### [ACTIVITY]
Count how many lines below include the word "spacing". Answer with a number only.

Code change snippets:
- - - -

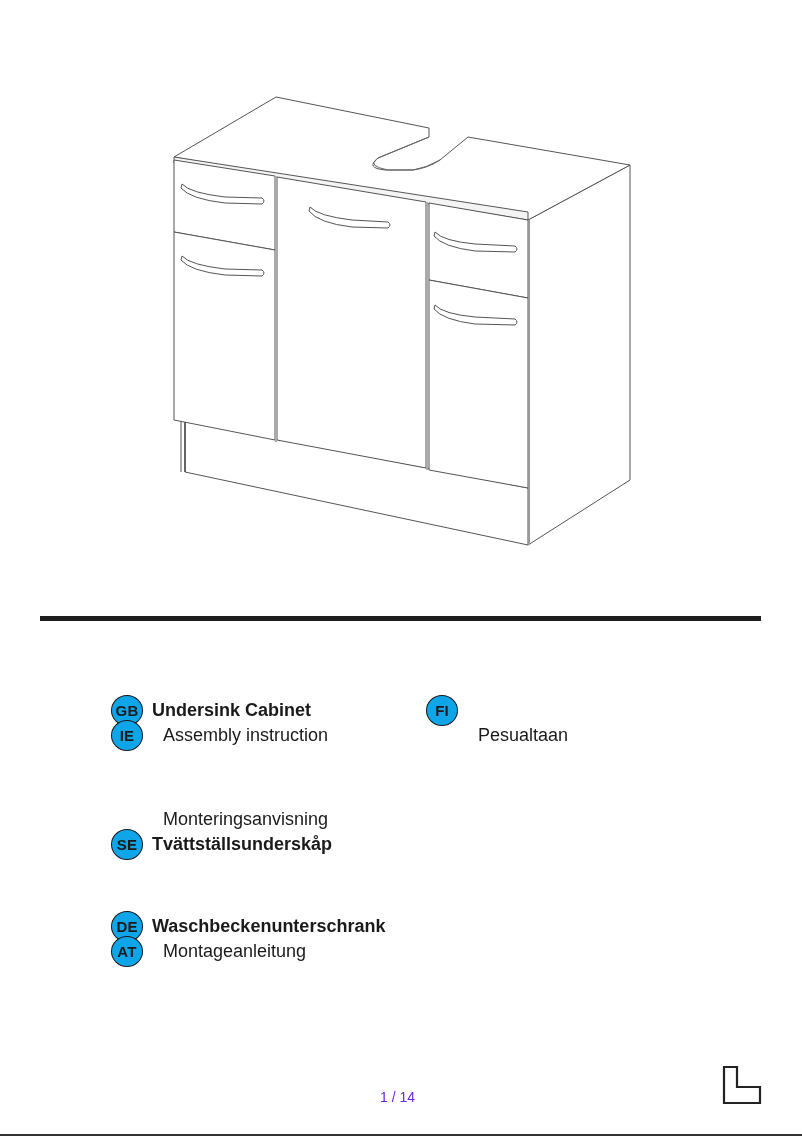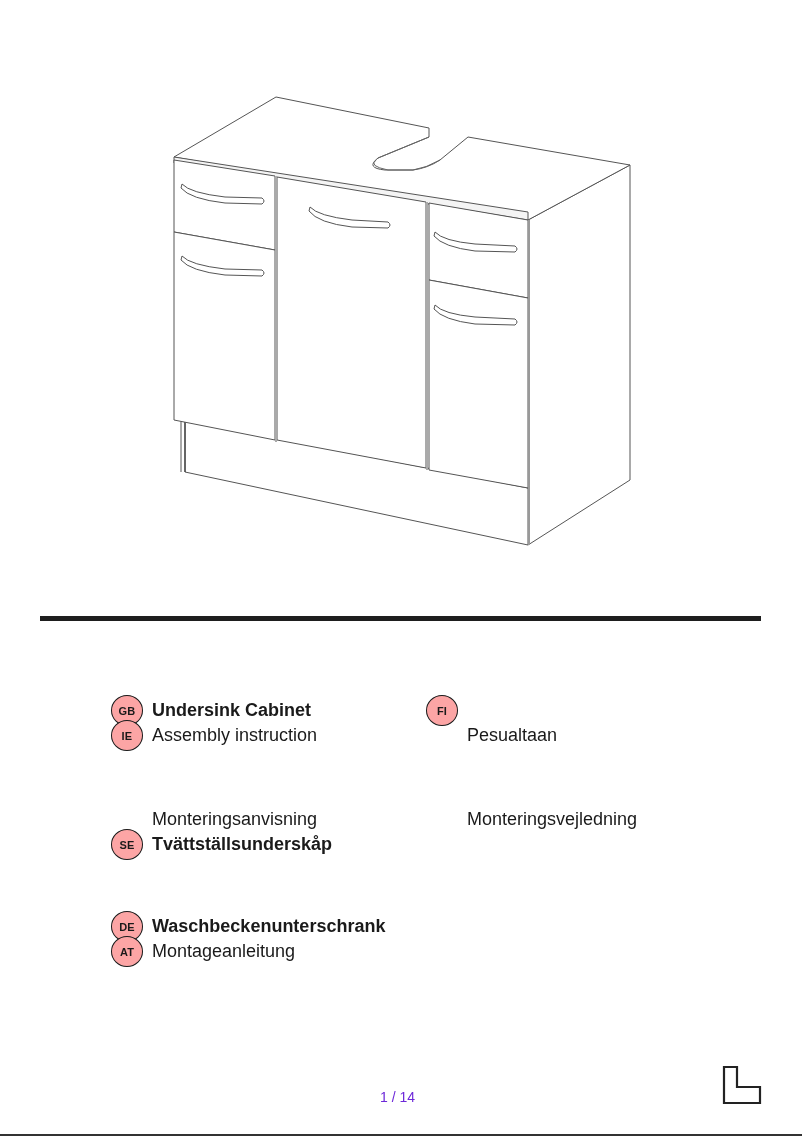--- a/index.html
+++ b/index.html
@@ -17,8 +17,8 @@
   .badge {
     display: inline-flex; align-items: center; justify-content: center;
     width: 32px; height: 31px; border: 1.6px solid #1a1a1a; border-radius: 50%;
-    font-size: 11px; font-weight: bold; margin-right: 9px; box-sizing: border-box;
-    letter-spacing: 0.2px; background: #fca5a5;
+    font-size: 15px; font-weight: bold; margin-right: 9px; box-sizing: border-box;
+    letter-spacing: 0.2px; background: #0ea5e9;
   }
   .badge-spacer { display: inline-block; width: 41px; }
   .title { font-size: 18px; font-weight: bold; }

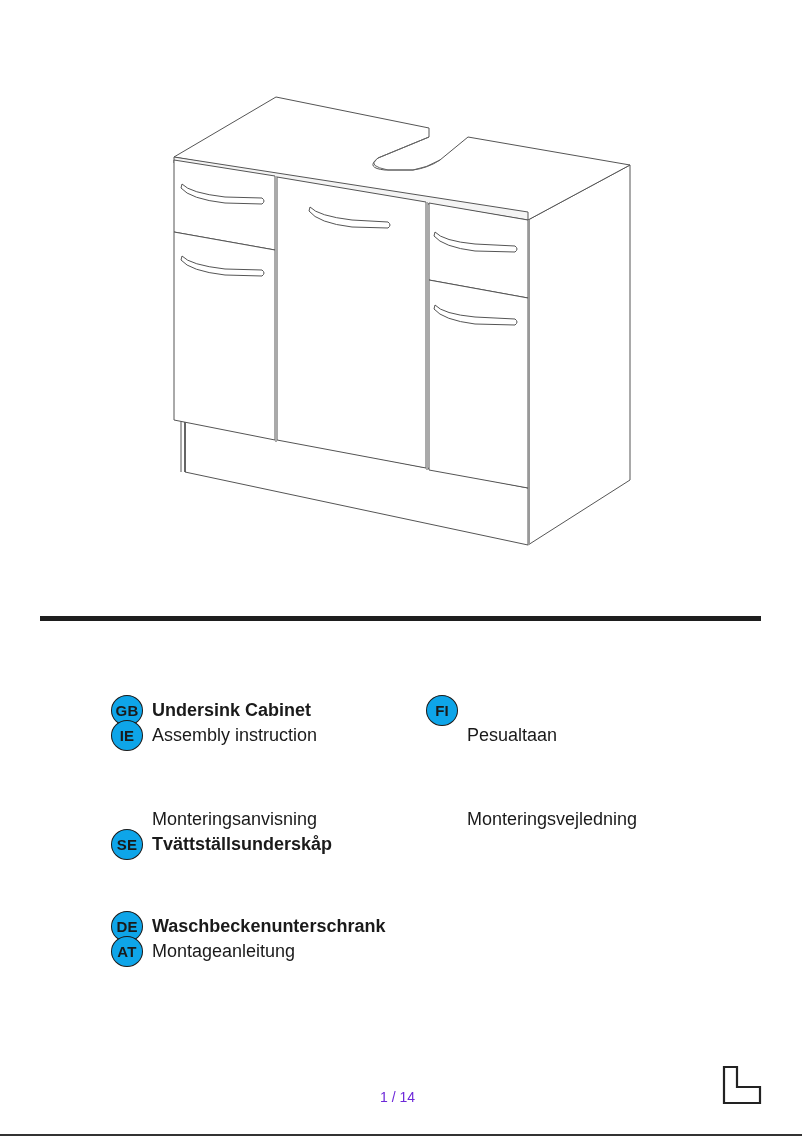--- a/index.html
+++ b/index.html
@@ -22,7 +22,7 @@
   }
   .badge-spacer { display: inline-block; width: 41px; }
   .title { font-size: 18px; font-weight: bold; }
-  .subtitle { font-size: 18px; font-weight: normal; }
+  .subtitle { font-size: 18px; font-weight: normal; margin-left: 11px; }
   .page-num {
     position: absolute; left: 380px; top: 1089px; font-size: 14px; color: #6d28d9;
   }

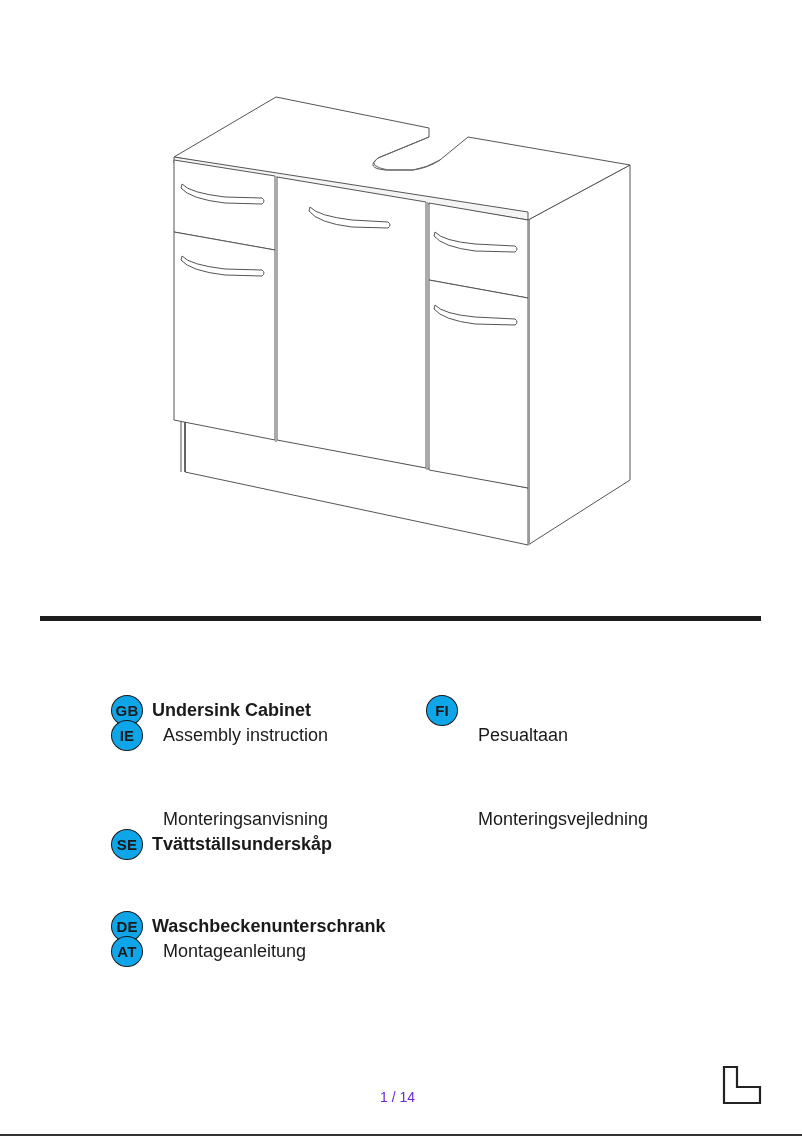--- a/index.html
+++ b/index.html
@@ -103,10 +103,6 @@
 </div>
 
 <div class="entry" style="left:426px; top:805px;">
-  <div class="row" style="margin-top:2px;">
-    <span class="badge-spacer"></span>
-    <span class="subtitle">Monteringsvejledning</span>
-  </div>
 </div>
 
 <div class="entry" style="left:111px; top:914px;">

- - - -

### [TASK SOLUTION]
2